In this paper, we propose a dual-controller cooperative SDN-based UAV network wireless communication scheme and design a Dyna-Q-based reinforcement learning algorithm using power allocation and track planning collaborative optimization against smart jamming. The proposed Dyna-Q algorithm has faster convergence speed and more stable performance than other three algorithms. Researchers have applied many algorithms, such as WoLF-PHC, Q-learning, DQN, and fast-DQN, to study the interactions between smart attackers and smart defenders. The DQN and fast-DQN algorithms belong to deep reinforcement learning algorithms, which need a large amount of calculation resources and have high energy consumption. Although these kinds of algorithms can reach higher performance, it is neither economical nor realistic to deploy such a large amount of calculation resources on the UAV platform. WoLF-PHC is a practically decentralized learning algorithm. It is a simple and practical algorithm for mixed-strategies learning. It does not need to know the recent behaviors of the agent and the current strategy of the opponent. However, the algorithm does not prove that it can converge to the Nash equilibrium strategy, and the stability of the algorithm is insufficient. The Q-learning algorithm is the most basic model-free reinforcement learning algorithm. The temporal-difference (TD) learning idea is the basis of many reinforcement learning algorithms.
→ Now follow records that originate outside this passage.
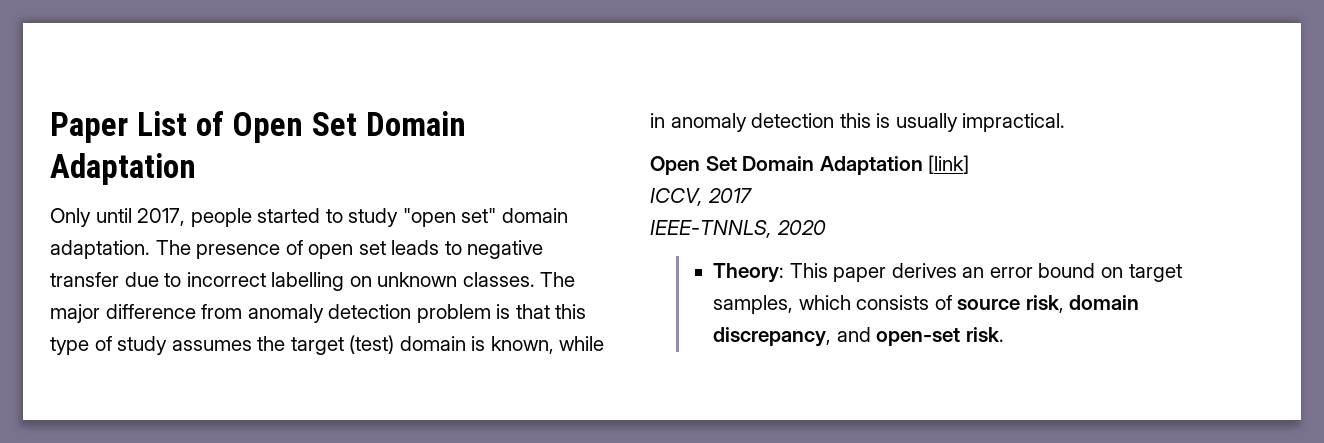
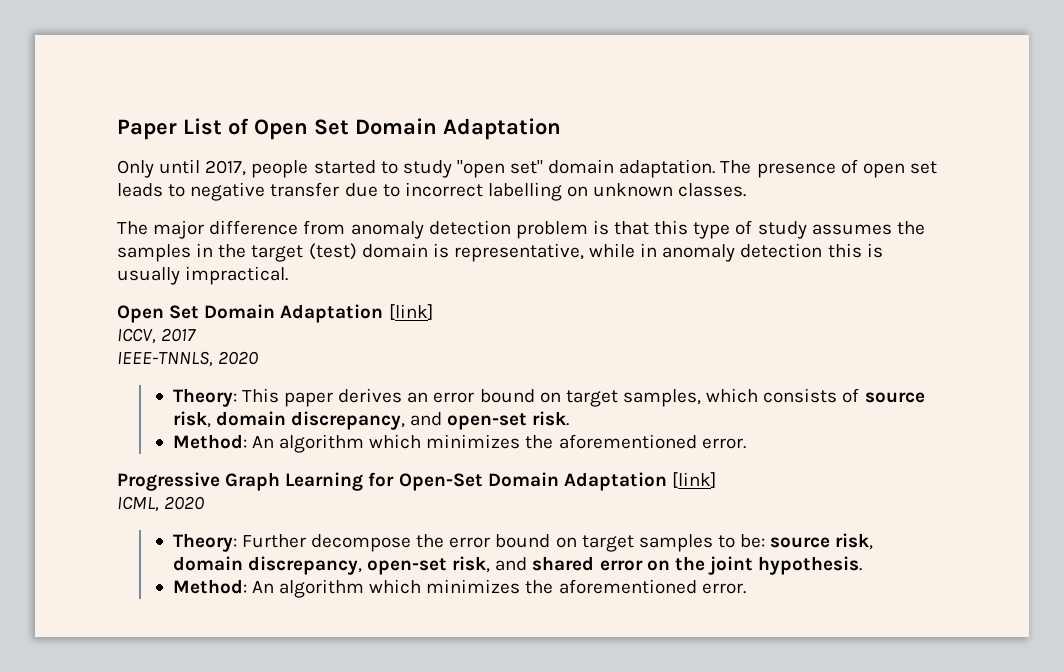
(535, 279) none -> (747, 190) //
(286, 343) none -> [117,243,247,262] samples in the
[490,336,554,354] known, -> [453,243,584,262] representative,
(1004, 334) none -> [172,434,746,453] [117,472,716,491] [117,496,206,512] [172,533,874,552] [172,556,863,575] [172,579,746,598] // Method: An algorithm which minimizes the aforementioned error. // Progressive Graph Learning for Open-Set Domain Adaptation [link] // ICML, 2020 // Theory: Further decompose the error bound on target samples to be: source risk, domain discrepancy, open-set risk, and shared error on the joint hypothesis. // Method: An algorithm which minimizes the aforementioned error.

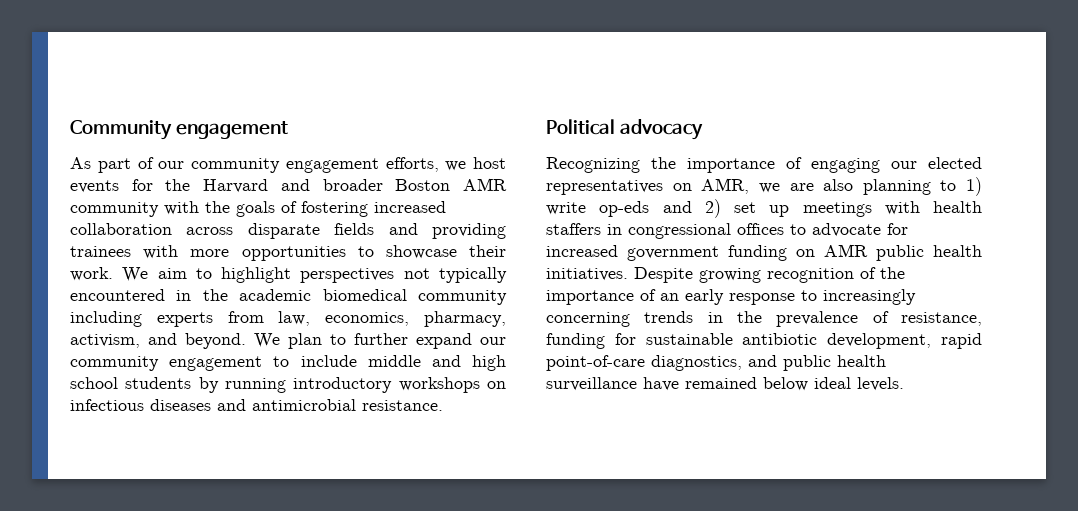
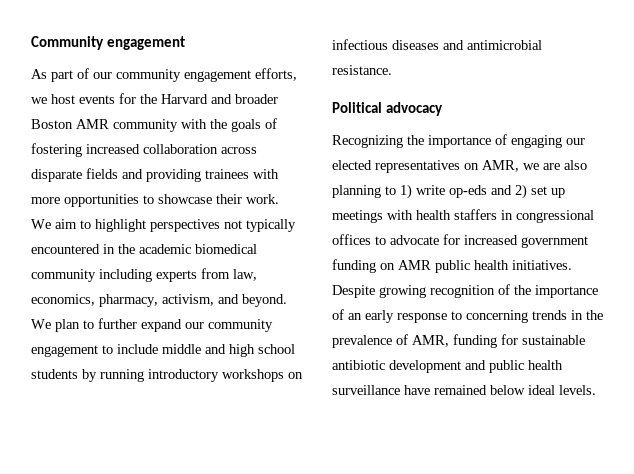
[823,289,916,305] increasingly -> (462, 315) none
[901,312,982,326] resistance, -> [412,335,449,347] AMR,
[827,333,982,349] [546,355,742,371] development, rapid point-of-care diagnostics, -> [389,360,461,373] development

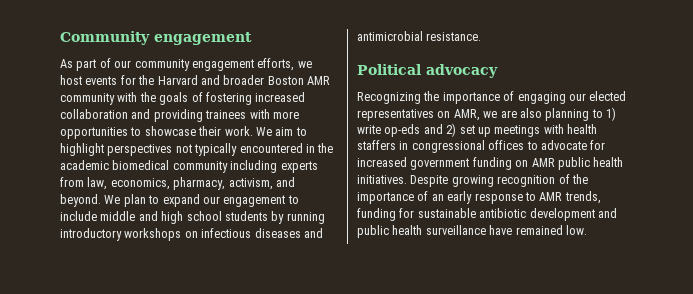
[221,147,257,154] [31,168,118,182] across disparate fields -> (128, 114) none
[98,318,137,329] further -> (160, 199) none
[208,319,273,332] community -> (220, 200) none
[466,310,603,323] [332,334,449,348] concerning trends in the prevalence of AMR, -> [539,191,601,204] AMR trends,
[490,385,596,395] below ideal levels. -> [565,225,587,235] low.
However, the UAV network has too much action space. The Q-learning algorithm can only update one Q value in an episode, and the learning efficiency is low. The method is not based on any model, which makes the SDN-based UAV network unable to use its cooperative sensing ability. The Dyna-Q algorithm is often overlooked because its environment model is difficult to build. The SDN-based UAV network has a large number of sensors and its state information can quickly converge to the network controller, which can be used to build an environment model. Therefore, the Dyna-Q-based reinforcement learning algorithm is more suitable to solve the smart defense problem of UAV networks.